Saturday, 29 November 2025

Readiness as Categorial Grammar: Inclination, Ability, and the Architecture of Potential: 5 Readiness as Functor: Mapping Internal–External Structure

Readiness is where inclination and ability stop being separate analytic conveniences and become a single operational configuration. Up to now, we have treated inclination as endogenous pressure (internal morphism-structure within a potential) and ability as exogenous coherence (external structural affordances that constrain and enable morphisms). But readiness is not their sum, nor their interaction, nor their harmony. It is the mapping that binds them into a single perspectival configuration.

The correct formal analogue is the functor.

A functor does not merely relate two categories; it actualises a correspondence between two domains of structure. It preserves the shape of morphisms while re-situating them in a new structural field. In relational ontology terms: a functor is the perspectival cut through which a potential becomes actualisable as a configuration of inclinations and abilities.

Readiness, therefore, is the functorial construal of a system of potential.

1. Why a Functor?

A functor has three defining features:

  1. It maps objects to objects.

  2. It maps morphisms to morphisms.

  3. It preserves composition and identity.

In other words, a functor is a structure-preserving shift of perspective. If inclination and ability are two strata of potential—one endogenous, one exogenous—then readiness is not “how they interact.” Readiness is the mapping that makes their interaction intelligible. It is the shift-of-frame that allows internal morphism-pressure to be seen as constrained/enabled by external coherence.

In Hallidayan terms, readiness is like the metafunctional pattern that integrates different semiotic pressures into a coherent clause. But here, stripped of the semiotic stratum, we treat readiness as the categorical integrator of potentials.

A readiness-functor does not look at inclination and ability; it is the construal that binds them as the same system of potential.

Thus:

  • Inclination supplies the internal map of possible morphisms.

  • Ability supplies the external frame that makes some morphisms coherent.

  • Readiness is the structure-preserving map between the two.

2. Objects and Morphisms of Readiness

What are the objects and morphisms in this readiness-functor?

Objects: stable potential-configurations

  • These may be states of a system, configurations of internal gradients, or nodes of possible transition.

Morphisms: transitions sanctioned by both endogenous pressure and exogenous coherence

  • A morphism exists only when internal inclination pushes toward an actualisation and external ability permits and shapes that push.

Readiness maps these internal morphisms into the external domain of coherence, preserving their structure while re-situating them.

The key insight:
Readiness is not a filter; it is a structural translation between internal and external potentials.

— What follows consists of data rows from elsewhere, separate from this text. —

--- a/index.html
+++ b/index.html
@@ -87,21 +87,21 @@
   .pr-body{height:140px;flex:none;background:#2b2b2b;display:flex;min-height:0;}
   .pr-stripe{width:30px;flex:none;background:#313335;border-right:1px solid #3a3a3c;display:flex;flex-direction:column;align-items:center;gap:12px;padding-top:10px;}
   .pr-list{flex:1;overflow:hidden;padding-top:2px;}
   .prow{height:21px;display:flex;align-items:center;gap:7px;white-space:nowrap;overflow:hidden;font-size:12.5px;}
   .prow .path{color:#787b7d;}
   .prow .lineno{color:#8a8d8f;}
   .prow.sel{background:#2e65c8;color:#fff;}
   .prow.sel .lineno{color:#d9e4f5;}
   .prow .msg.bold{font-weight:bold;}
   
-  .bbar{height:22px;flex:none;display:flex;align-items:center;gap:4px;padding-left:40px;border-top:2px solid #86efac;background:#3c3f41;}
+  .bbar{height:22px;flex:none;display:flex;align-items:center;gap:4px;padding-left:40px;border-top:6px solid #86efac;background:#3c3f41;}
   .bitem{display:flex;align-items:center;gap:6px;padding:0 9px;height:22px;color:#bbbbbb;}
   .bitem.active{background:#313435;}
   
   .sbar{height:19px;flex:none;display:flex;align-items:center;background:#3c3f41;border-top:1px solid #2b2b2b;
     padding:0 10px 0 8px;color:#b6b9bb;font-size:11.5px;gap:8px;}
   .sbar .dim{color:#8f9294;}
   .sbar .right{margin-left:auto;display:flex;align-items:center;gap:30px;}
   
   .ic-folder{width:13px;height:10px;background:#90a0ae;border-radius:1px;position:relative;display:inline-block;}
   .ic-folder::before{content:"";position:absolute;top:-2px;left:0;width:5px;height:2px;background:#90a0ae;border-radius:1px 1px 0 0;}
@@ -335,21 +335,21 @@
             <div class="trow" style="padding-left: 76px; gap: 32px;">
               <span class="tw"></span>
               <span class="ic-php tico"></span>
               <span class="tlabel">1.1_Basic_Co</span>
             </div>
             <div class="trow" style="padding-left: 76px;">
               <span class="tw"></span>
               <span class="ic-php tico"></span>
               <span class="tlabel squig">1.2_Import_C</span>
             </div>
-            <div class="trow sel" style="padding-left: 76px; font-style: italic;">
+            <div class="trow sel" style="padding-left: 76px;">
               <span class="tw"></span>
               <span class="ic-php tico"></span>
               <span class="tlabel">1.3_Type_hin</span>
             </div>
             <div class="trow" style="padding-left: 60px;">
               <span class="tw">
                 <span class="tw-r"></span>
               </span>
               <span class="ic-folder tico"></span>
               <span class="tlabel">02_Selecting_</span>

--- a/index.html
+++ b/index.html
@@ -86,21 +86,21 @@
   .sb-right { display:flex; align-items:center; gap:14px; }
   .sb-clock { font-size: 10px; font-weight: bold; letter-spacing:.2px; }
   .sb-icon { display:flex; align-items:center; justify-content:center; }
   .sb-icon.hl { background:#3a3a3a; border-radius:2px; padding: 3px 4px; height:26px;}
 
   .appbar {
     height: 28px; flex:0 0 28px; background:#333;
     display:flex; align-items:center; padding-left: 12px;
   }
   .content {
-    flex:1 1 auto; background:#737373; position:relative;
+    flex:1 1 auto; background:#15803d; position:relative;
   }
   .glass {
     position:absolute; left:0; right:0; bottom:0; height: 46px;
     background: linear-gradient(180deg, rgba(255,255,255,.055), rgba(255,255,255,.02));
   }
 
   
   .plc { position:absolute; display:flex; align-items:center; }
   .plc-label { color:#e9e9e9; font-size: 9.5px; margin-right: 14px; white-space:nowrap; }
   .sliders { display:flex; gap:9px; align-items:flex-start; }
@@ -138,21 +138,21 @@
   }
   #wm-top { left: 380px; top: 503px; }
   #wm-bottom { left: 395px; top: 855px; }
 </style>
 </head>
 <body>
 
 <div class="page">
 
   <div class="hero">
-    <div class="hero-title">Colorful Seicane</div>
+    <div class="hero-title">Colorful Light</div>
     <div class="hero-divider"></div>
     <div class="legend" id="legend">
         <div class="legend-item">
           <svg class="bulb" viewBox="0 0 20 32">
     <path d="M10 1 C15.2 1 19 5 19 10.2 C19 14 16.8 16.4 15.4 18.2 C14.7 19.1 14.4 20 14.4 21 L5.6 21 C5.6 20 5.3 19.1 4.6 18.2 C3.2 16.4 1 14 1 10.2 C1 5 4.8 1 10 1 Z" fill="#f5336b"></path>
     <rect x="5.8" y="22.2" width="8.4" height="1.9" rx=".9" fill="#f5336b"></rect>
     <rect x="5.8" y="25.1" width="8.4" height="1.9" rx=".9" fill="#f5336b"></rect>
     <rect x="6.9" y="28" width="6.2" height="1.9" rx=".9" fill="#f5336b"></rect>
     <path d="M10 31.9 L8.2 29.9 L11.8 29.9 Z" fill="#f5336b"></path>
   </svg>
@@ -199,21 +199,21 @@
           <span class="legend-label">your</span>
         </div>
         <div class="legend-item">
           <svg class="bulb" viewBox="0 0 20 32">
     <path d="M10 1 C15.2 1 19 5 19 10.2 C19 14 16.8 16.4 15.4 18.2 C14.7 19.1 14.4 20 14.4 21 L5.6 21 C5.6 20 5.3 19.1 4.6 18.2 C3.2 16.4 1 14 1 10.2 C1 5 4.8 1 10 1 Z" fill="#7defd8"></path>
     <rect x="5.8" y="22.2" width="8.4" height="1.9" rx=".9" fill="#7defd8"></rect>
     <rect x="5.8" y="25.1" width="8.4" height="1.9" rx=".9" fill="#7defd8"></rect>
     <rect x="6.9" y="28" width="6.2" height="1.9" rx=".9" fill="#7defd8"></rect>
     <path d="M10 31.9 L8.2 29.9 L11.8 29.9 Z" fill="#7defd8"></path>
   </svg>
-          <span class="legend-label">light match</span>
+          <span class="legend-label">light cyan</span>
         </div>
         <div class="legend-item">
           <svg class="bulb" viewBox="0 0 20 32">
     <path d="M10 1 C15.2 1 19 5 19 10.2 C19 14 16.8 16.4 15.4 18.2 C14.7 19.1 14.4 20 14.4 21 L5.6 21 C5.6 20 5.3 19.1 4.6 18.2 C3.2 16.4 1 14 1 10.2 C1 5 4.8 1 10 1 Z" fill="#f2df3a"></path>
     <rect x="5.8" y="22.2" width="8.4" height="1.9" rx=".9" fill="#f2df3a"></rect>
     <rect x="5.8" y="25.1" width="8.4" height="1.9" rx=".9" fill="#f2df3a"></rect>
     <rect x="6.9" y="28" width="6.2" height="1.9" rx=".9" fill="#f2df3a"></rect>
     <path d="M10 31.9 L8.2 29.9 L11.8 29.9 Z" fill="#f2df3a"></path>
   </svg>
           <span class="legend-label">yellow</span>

3. Readiness as the Actualisation Interface

The functorial position of readiness makes it the interface where:

  • The system’s internal potentials become interpretable as viable transitions.

  • The environment’s external potentials become interpretable as constraints/enablers.

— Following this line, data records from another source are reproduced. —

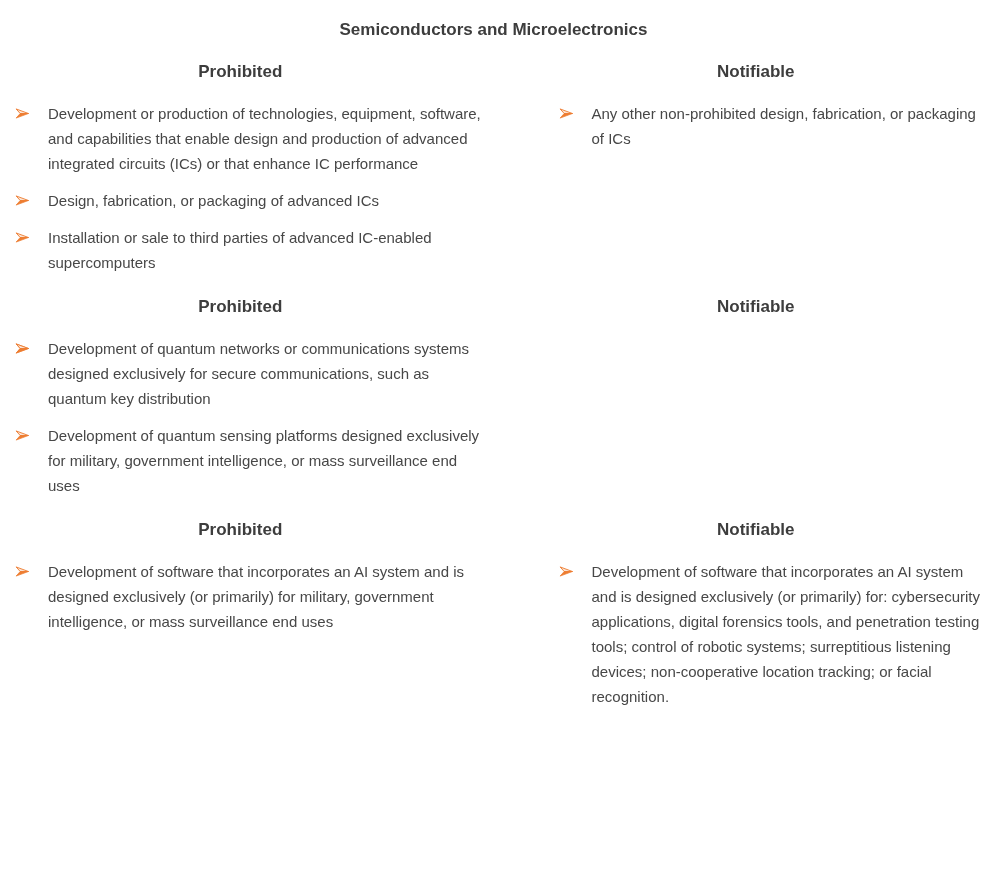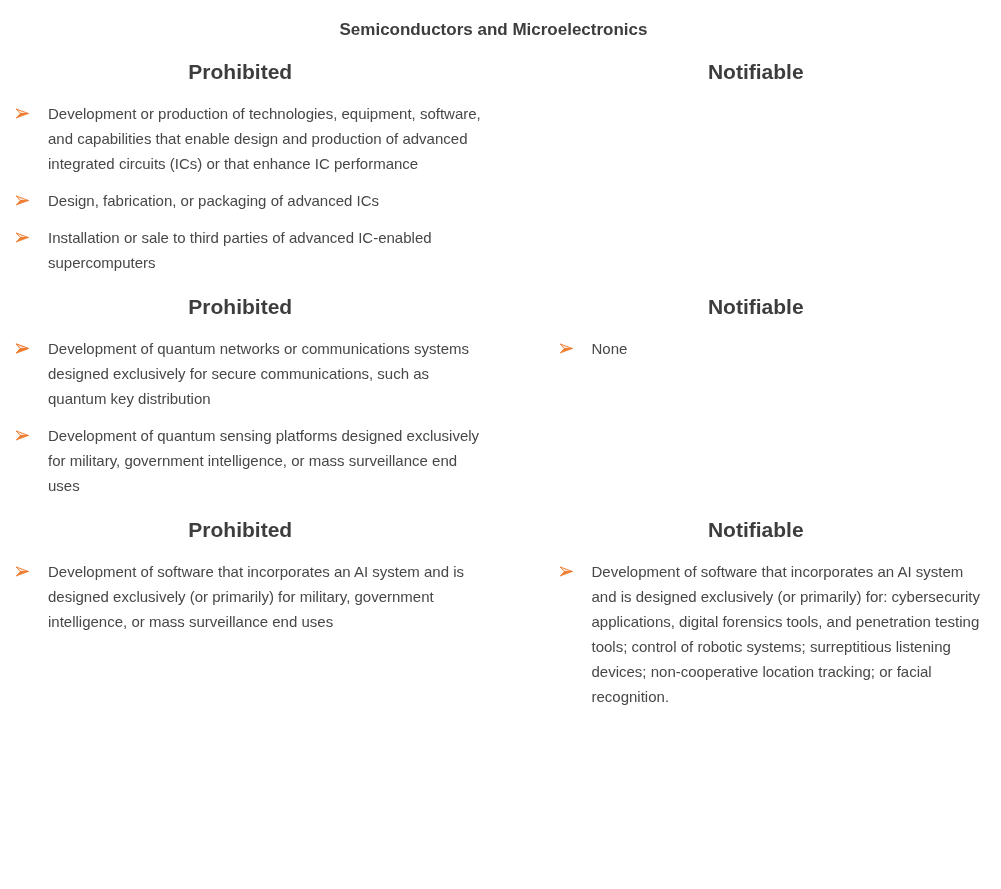--- a/index.html
+++ b/index.html
@@ -29,21 +29,21 @@
     line-height: 20px;
   }
   .section:first-child .section-title { margin-top: 0; }
   .section + .section .section-title { margin-top: 16px; }
   .columns {
     display: grid;
     grid-template-columns: 1fr 1fr;
     margin-top: 22px;
   }
   .col-header {
-    font-size: 21px;
+    font-size: 17px;
     font-weight: bold;
     color: #3d3d3d;
     text-align: center;
     margin: 0 0 19px 0;
     line-height: 20px;
   }
   .col-left .col-header { padding-right: 20px; }
   .col-right .col-header { padding-left: 10px; text-align: center; }
   ul.bullet-list {
     list-style: none;
@@ -97,20 +97,29 @@
             <svg class="bullet-icon" viewBox="0 0 16 12" aria-hidden="true">
                 <polygon points="1,1 14.5,6 5.5,6" fill="#FBE3D3" stroke="#ED7D31" stroke-width="1" stroke-linejoin="round"></polygon>
                 <polygon points="5.5,6 14.5,6 1,11" fill="#ED7D31" stroke="#ED7D31" stroke-width="0.8" stroke-linejoin="round"></polygon>
               </svg>
             <span>Installation or sale to third parties of advanced IC-enabled supercomputers</span>
           </li>
         </ul>
       </div>
       <div class="col col-right">
         <h3 class="col-header">Notifiable</h3>
+        <ul class="bullet-list">
+          <li>
+            <svg class="bullet-icon" viewBox="0 0 16 12" aria-hidden="true">
+                <polygon points="1,1 14.5,6 5.5,6" fill="#FBE3D3" stroke="#ED7D31" stroke-width="1" stroke-linejoin="round"></polygon>
+                <polygon points="5.5,6 14.5,6 1,11" fill="#ED7D31" stroke="#ED7D31" stroke-width="0.8" stroke-linejoin="round"></polygon>
+              </svg>
+            <span>Any other non-prohibited design, fabrication, or packaging of ICs</span>
+          </li>
+        </ul>
       </div>
     </div>
   </div>
 
   <div class="section">
     <div class="columns">
       <div class="col col-left">
         <h3 class="col-header">Prohibited</h3>
         <ul class="bullet-list">
           <li>
@@ -130,29 +139,20 @@
             <svg class="bullet-icon" viewBox="0 0 16 12" aria-hidden="true">
                 <polygon points="1,1 14.5,6 5.5,6" fill="#FBE3D3" stroke="#ED7D31" stroke-width="1" stroke-linejoin="round"></polygon>
                 <polygon points="5.5,6 14.5,6 1,11" fill="#ED7D31" stroke="#ED7D31" stroke-width="0.8" stroke-linejoin="round"></polygon>
               </svg>
             <span>Development of quantum sensing platforms designed exclusively for military, government intelligence, or mass surveillance end uses</span>
           </li>
         </ul>
       </div>
       <div class="col col-right">
         <h3 class="col-header">Notifiable</h3>
-        <ul class="bullet-list">
-          <li>
-            <svg class="bullet-icon" viewBox="0 0 16 12" aria-hidden="true">
-                <polygon points="1,1 14.5,6 5.5,6" fill="#FBE3D3" stroke="#ED7D31" stroke-width="1" stroke-linejoin="round"></polygon>
-                <polygon points="5.5,6 14.5,6 1,11" fill="#ED7D31" stroke="#ED7D31" stroke-width="0.8" stroke-linejoin="round"></polygon>
-              </svg>
-            <span>None</span>
-          </li>
-        </ul>
       </div>
     </div>
   </div>
 
   <div class="section">
     <div class="columns">
       <div class="col col-left">
         <h3 class="col-header">Prohibited</h3>
         <ul class="bullet-list">
           <li>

  • The two are brought into mutual intelligibility through a structure-preserving mapping.

In other words:

Readiness is the site where inclination and ability become mutually constraining perspectives.

A system with high inclination but low ability produces a readiness-functor that maps many internal morphisms to a very restricted external configuration.
A system with high ability but weak inclination yields a functor with broad external affordances but few internally stable transitions to map into them.
A system with both yields a functor tightly aligned with robust internal gradients and rich external coherence.

Readiness is thus not the “interaction” of inclination and ability—it is the perspectival structure that makes interaction possible.

4. Preserving Structure: The Heart of Readiness

Preservation is the key functorial demand.

A readiness-functor must preserve:

  • Identity: internal equilibrium points must correspond to externally coherent stabilities.

  • Composition: internally composed transitions must correspond to externally viable pathways.

This means readiness is not arbitrarily constructed. It is the only mapping that maintains the intelligibility of change across the internal–external divide.

Thus:

Readiness is the structural guarantee that morphisms “make sense” both from the system’s perspective and the environment’s.

5. Readiness as Construal, Not Property

Crucially, readiness is not a property an entity has.

It is a construal—a perspectival cut through which potential is organised into a coherent mapping between internal and external structure.

This means:

  • Readiness is perspectival, not inherent.

  • Readiness is relational, not local.

  • Readiness is a mapping, not an attribute.

In relational ontology, nothing “is ready”; rather, readiness is the construal through which a system’s inclinations and abilities are aligned into a stable form of potential.

The functorial structure is not in the world; it is the lens through which potential becomes intelligible.